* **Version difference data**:
§ §

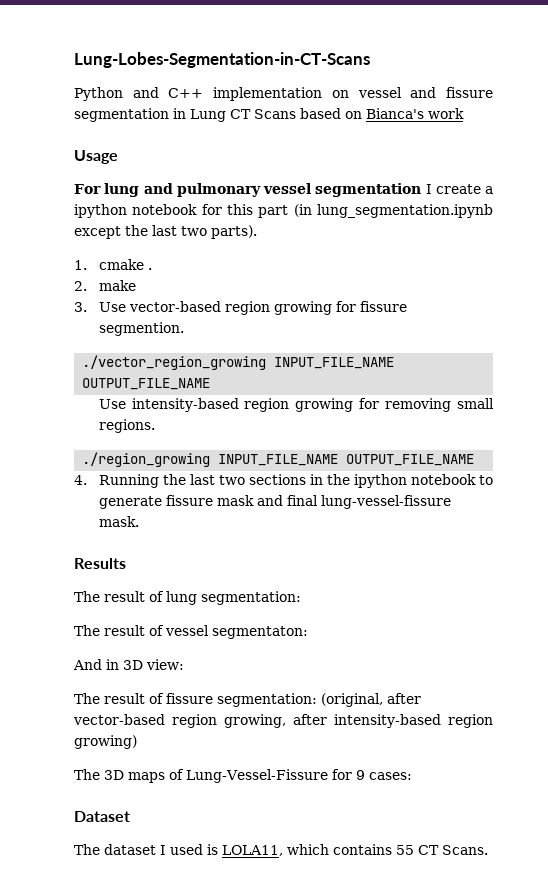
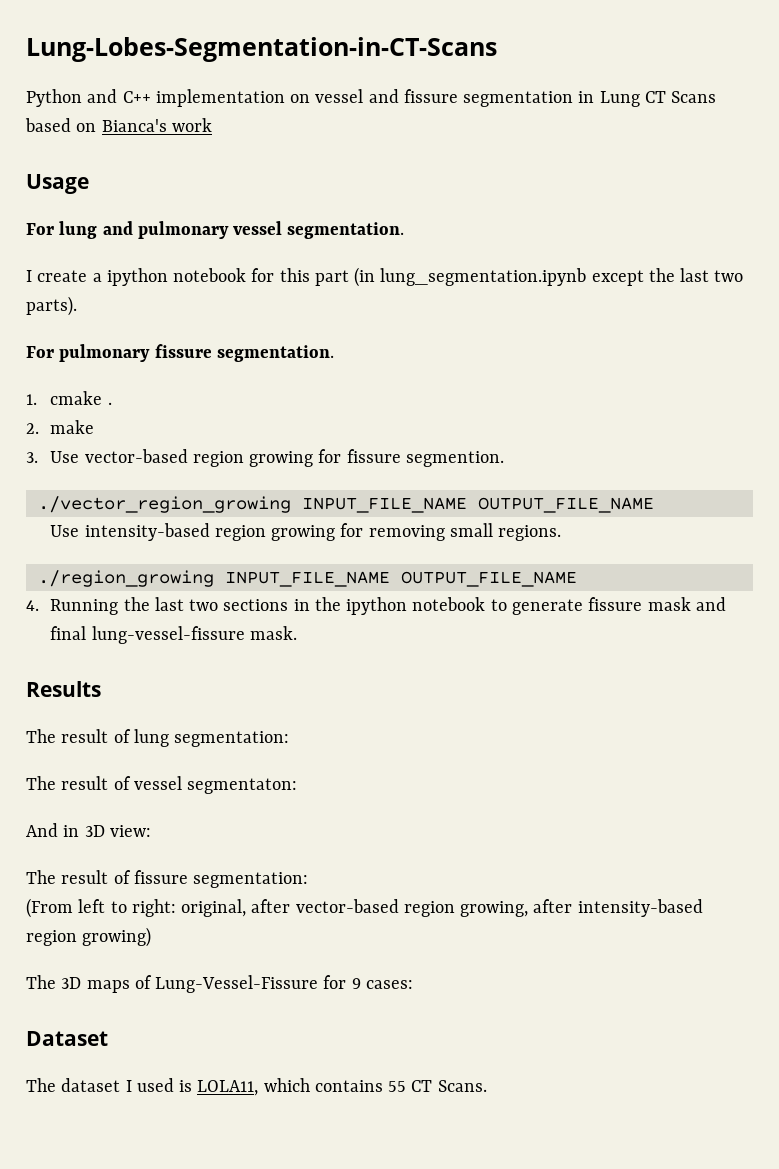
[315,183,422,197] segmentation -> [287,222,405,239] segmentation. //
(257, 232) none -> [26,344,334,362] // For pulmonary fissure segmentation.
[321,693,383,707] (original, -> [26,898,247,918] // (From left to right: original,

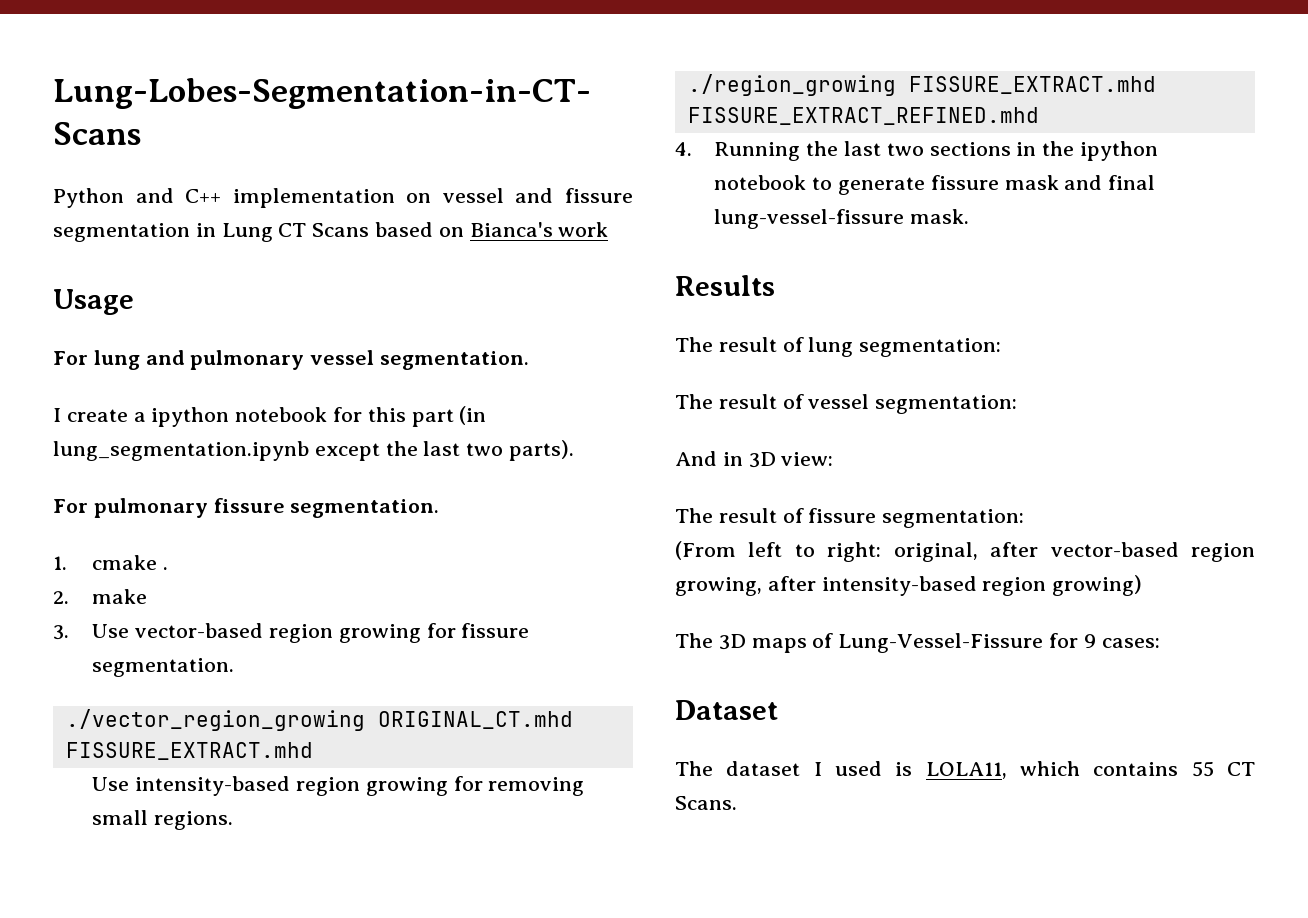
[405,451,504,467] segmention. -> [92,658,235,677] segmentation.
[301,497,654,513] INPUT_FILE_NAME OUTPUT_FILE_NAME -> [377,711,573,729] [65,742,313,760] ORIGINAL_CT.mhd FISSURE_EXTRACT.mhd
[224,571,577,587] INPUT_FILE_NAME OUTPUT_FILE_NAME -> [908,76,1156,94] [687,107,1039,125] FISSURE_EXTRACT.mhd FISSURE_EXTRACT_REFINED.mhd
[187,778,298,794] segmentaton: -> [875,395,1018,414] segmentation:

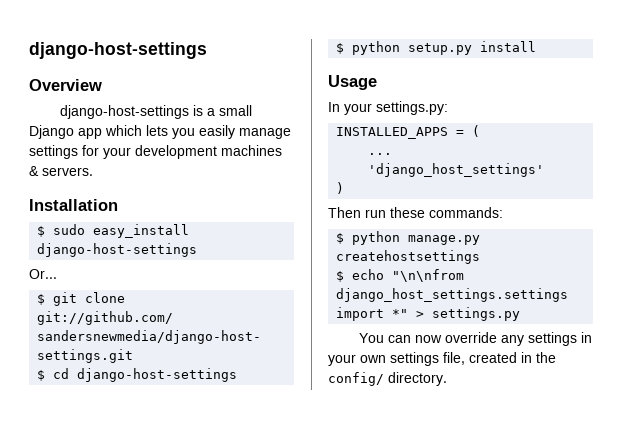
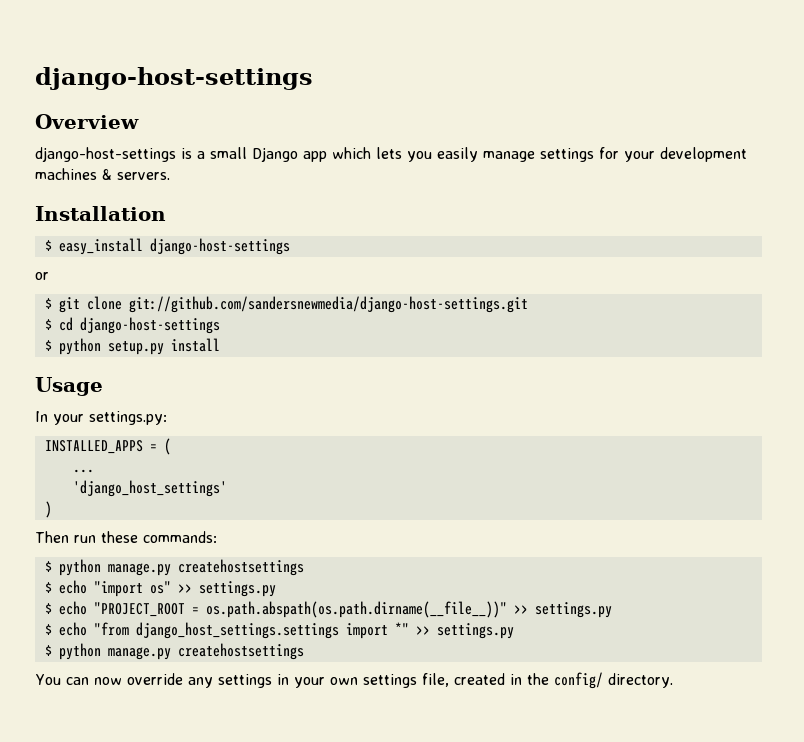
[53,224,86,235] sudo -> (52, 245) none
[29,269,57,279] Or... -> [35,272,49,280] or
[392,269,465,282] "\n\nfrom -> [93,581,276,597] [44,601,612,618] [44,622,129,636] "import os" >> settings.py // $ echo "PROJECT_ROOT = os.path.abspath(os.path.dirname(__file__))" >> settings.py // $ echo "from
[416,307,521,321] > settings.py -> [415,623,514,639] [44,643,304,660] >> settings.py // $ python manage.py createhostsettings

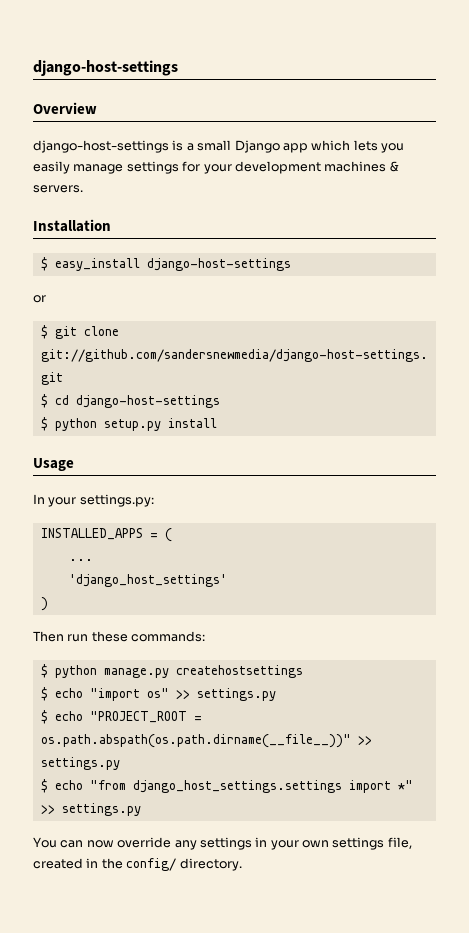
[44,643,304,660] // $ python manage.py createhostsettings -> (141, 809) none

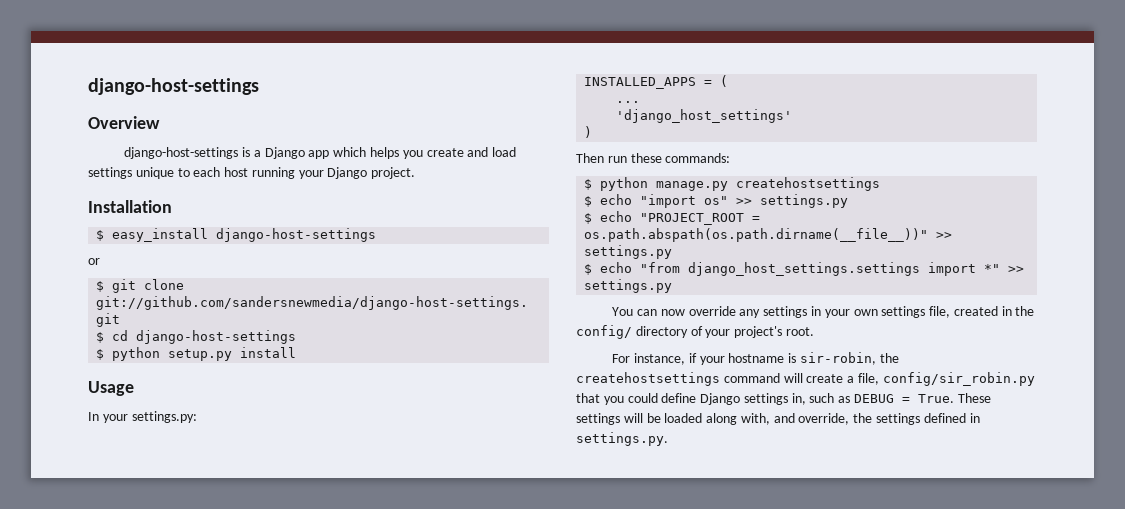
[197,140,232,151] small -> (261, 153) none
[353,140,404,153] [33,161,399,174] [33,185,83,193] lets you easily manage settings for your development machines & servers. -> [369,147,517,159] [88,167,416,179] helps you create and load settings unique to each host running your Django project.
[179,858,242,871] directory. -> [635,326,814,338] [612,352,899,365] [576,372,1035,386] [576,393,991,405] [576,413,980,425] [576,432,668,446] directory of your project's root. // For instance, if your hostname is sir-robin, the createhostsettings command will create a file, config/sir_robin.py that you could define Django settings in, such as DEBUG = True. These settings will be loaded along with, and override, the settings defined in settings.py.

§ §

* **Assignment**:
Return every line above exactly, omitting images.

* **Answer for the task**:
[315,183,422,197] segmentation -> [287,222,405,239] segmentation. //
(257, 232) none -> [26,344,334,362] // For pulmonary fissure segmentation.
[321,693,383,707] (original, -> [26,898,247,918] // (From left to right: original,

[405,451,504,467] segmention. -> [92,658,235,677] segmentation.
[301,497,654,513] INPUT_FILE_NAME OUTPUT_FILE_NAME -> [377,711,573,729] [65,742,313,760] ORIGINAL_CT.mhd FISSURE_EXTRACT.mhd
[224,571,577,587] INPUT_FILE_NAME OUTPUT_FILE_NAME -> [908,76,1156,94] [687,107,1039,125] FISSURE_EXTRACT.mhd FISSURE_EXTRACT_REFINED.mhd
[187,778,298,794] segmentaton: -> [875,395,1018,414] segmentation:

[53,224,86,235] sudo -> (52, 245) none
[29,269,57,279] Or... -> [35,272,49,280] or
[392,269,465,282] "\n\nfrom -> [93,581,276,597] [44,601,612,618] [44,622,129,636] "import os" >> settings.py // $ echo "PROJECT_ROOT = os.path.abspath(os.path.dirname(__file__))" >> settings.py // $ echo "from
[416,307,521,321] > settings.py -> [415,623,514,639] [44,643,304,660] >> settings.py // $ python manage.py createhostsettings

[44,643,304,660] // $ python manage.py createhostsettings -> (141, 809) none

[197,140,232,151] small -> (261, 153) none
[353,140,404,153] [33,161,399,174] [33,185,83,193] lets you easily manage settings for your development machines & servers. -> [369,147,517,159] [88,167,416,179] helps you create and load settings unique to each host running your Django project.
[179,858,242,871] directory. -> [635,326,814,338] [612,352,899,365] [576,372,1035,386] [576,393,991,405] [576,413,980,425] [576,432,668,446] directory of your project's root. // For instance, if your hostname is sir-robin, the createhostsettings command will create a file, config/sir_robin.py that you could define Django settings in, such as DEBUG = True. These settings will be loaded along with, and override, the settings defined in settings.py.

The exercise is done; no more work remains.